We analysed the plasma-derived exosomal lncRNA profiles of PaCa patients by using whole-transcriptome sequencing analysis and identified significantly differentially expressed lncRNAs, including LINC01268, LINC02802, AC124854.1, and AL132657.1. In the current study, the expression levels of four plasma-derived exosomal lncRNAs in PaCa plasma were validated via quantitative real-time polymerase chain reaction (qRT‒PCR). The relationship between the expression of the four lncRNAs and the clinicopathological features of patients with PaCa was also evaluated.

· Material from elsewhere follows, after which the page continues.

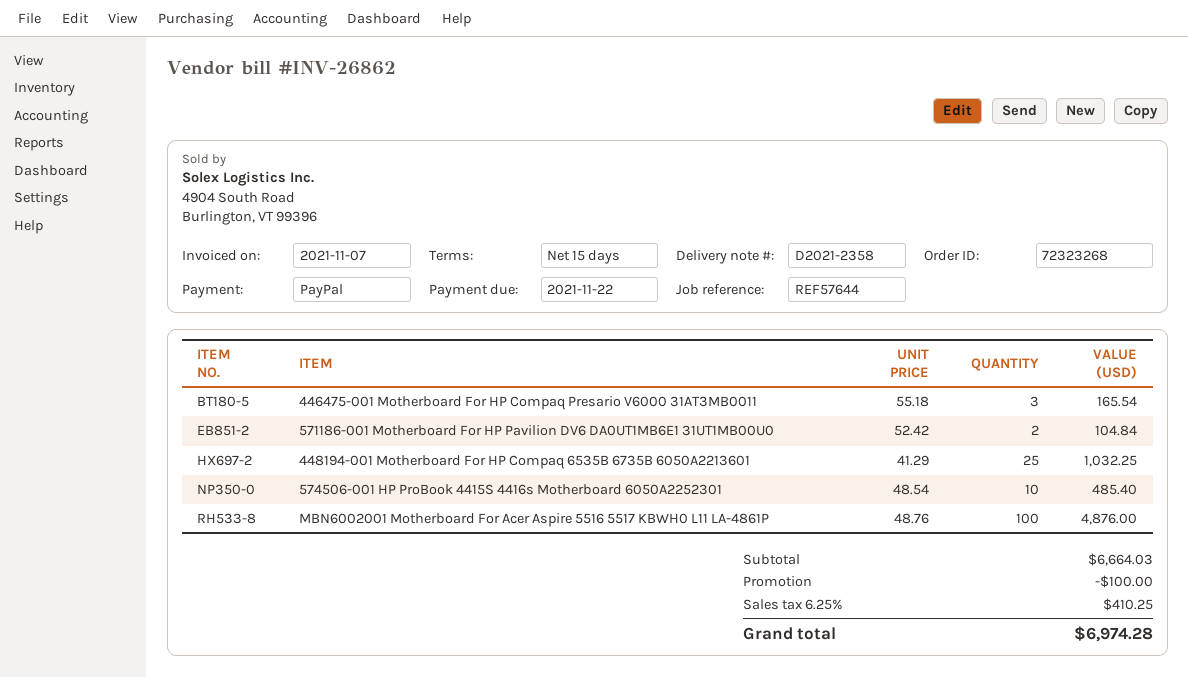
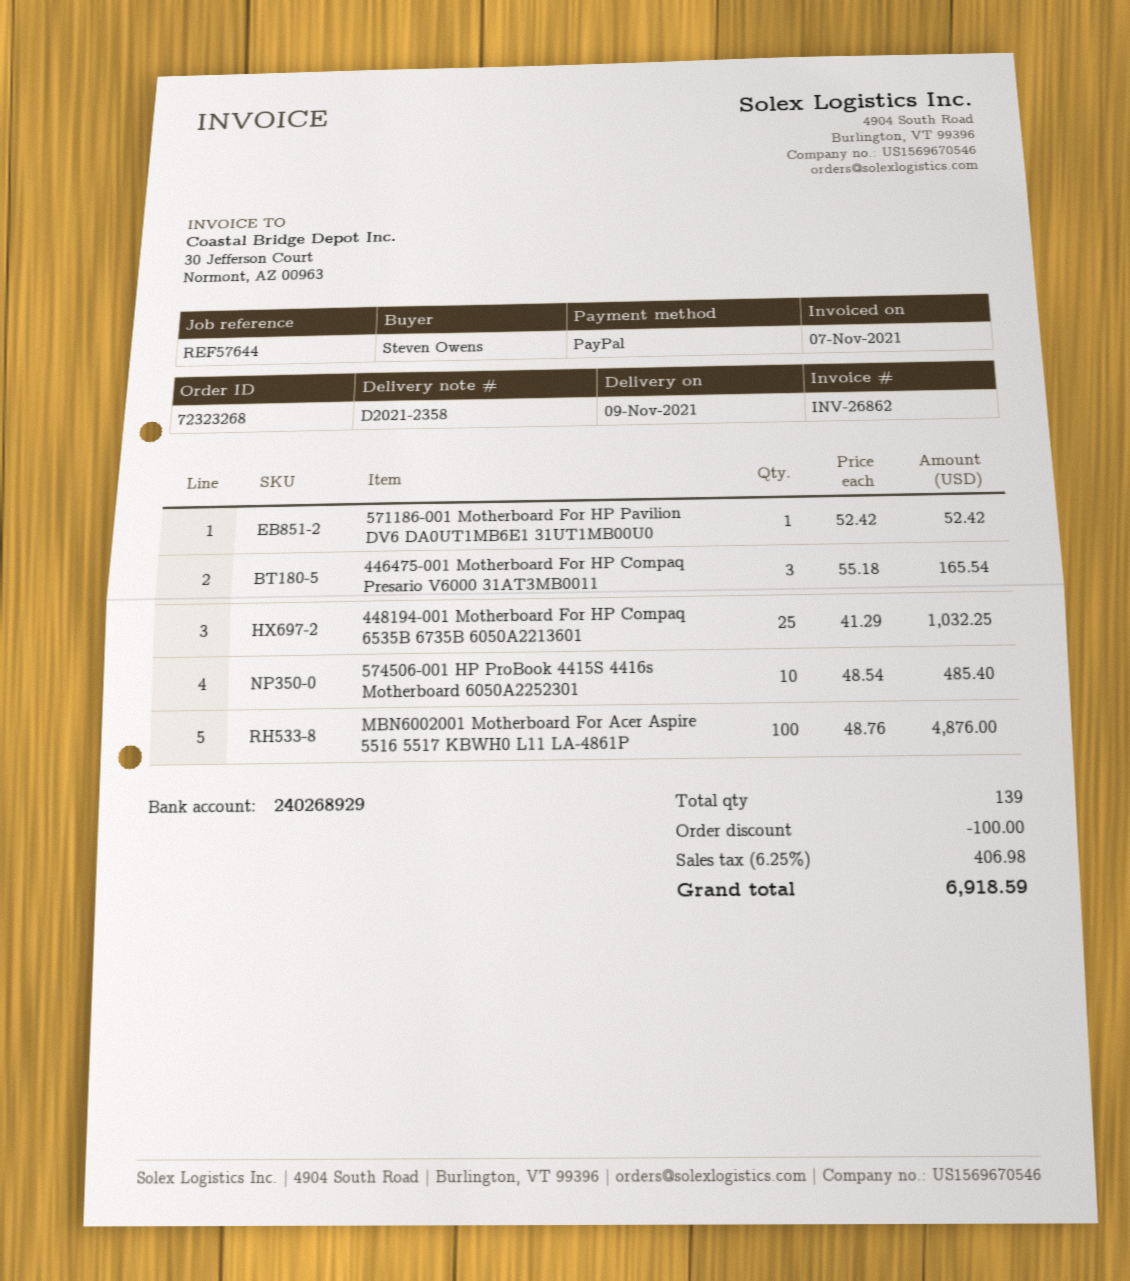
571186-001 Motherboard For HP Pavilion DV6 DA0UT1MB6E1 31UT1MB00U0: 2 x 52.42 = 104.84 -> 1 x 52.42 = 52.42
tax: 6.25% = 410.25 -> 6.25% = 406.98
total: 6974.28 -> 6918.59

We demonstrated that exosomal LINC01268, LINC02802, AC124854.1 and AL132657.1 were highly expressed in PaCa plasma compared with those in normal controls; moreover, they were positively correlated with the serum expression of carbohydrate antigen 19-9 (CA19-9). The receiver operating characteristic curves (AUCs) of the four lncRNAs were 0.8421, 0.6544, 0.7190, and 0.6321, and the AUC value of the combination of the four exosomal lncRNAs increased to 0.8476, with a sensitivity of 0.72 and specificity of 0.89. These results suggested that the plasma-derived exosomal genes LINC01268, LINC02802, AC124854.1, and AL132657.1 may be novel diagnostic markers for PaCa.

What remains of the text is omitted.